### TASK REQUIREMENTS
Across the whole listing, find how many lines contain "ThemeForest", then write that number and nothing else.

### PROVIDED MATERIAL
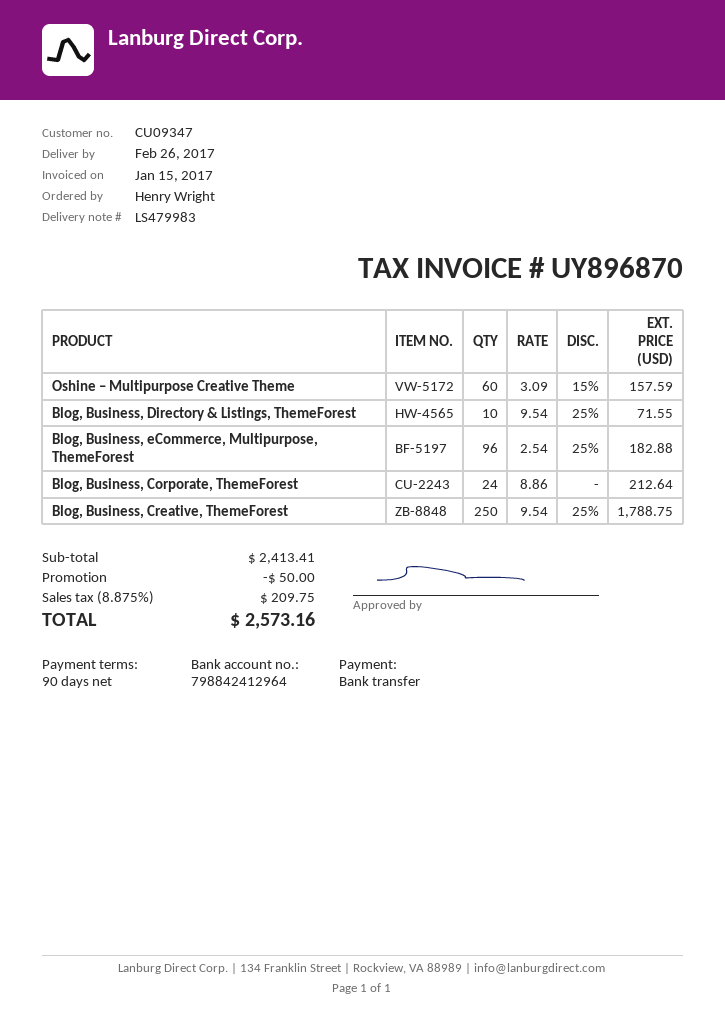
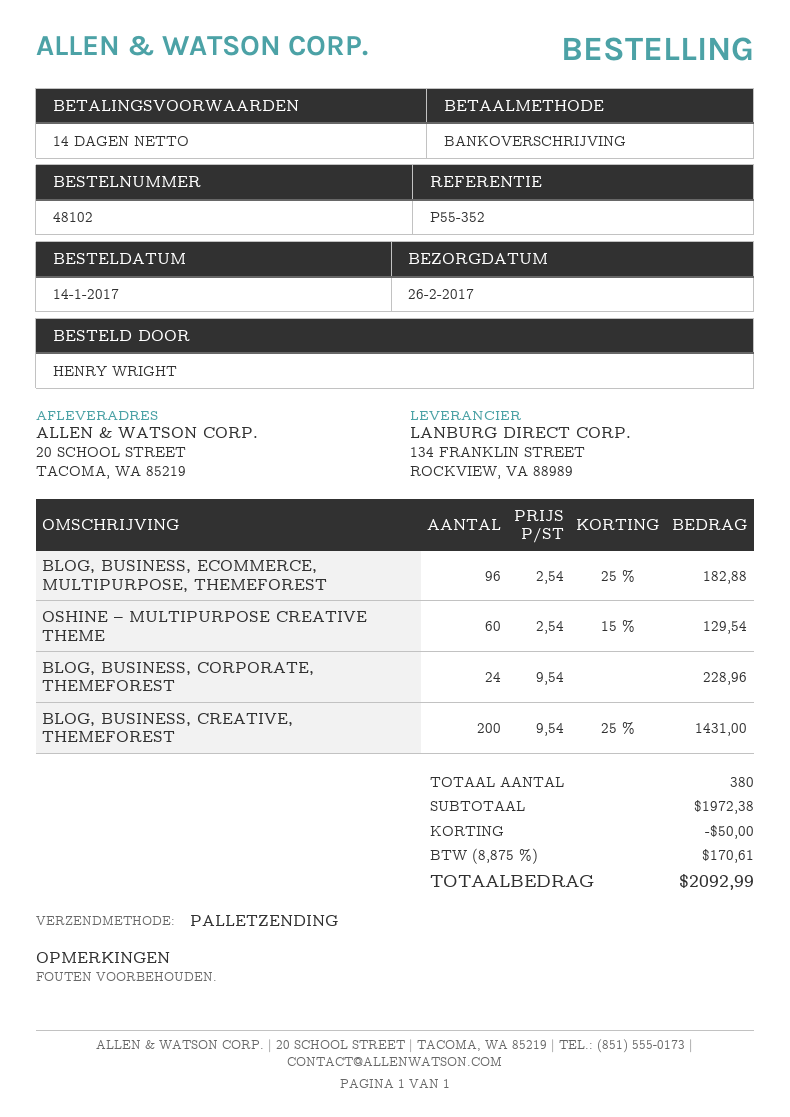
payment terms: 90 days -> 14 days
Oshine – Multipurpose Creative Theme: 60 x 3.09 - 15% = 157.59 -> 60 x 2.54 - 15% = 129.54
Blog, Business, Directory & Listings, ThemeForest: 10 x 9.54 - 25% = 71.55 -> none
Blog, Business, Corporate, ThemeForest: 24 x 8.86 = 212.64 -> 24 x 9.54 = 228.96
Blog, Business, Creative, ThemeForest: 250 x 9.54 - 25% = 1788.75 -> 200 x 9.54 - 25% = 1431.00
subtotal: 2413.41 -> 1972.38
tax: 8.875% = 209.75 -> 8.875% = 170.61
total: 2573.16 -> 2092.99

### YOUR SOLUTION
3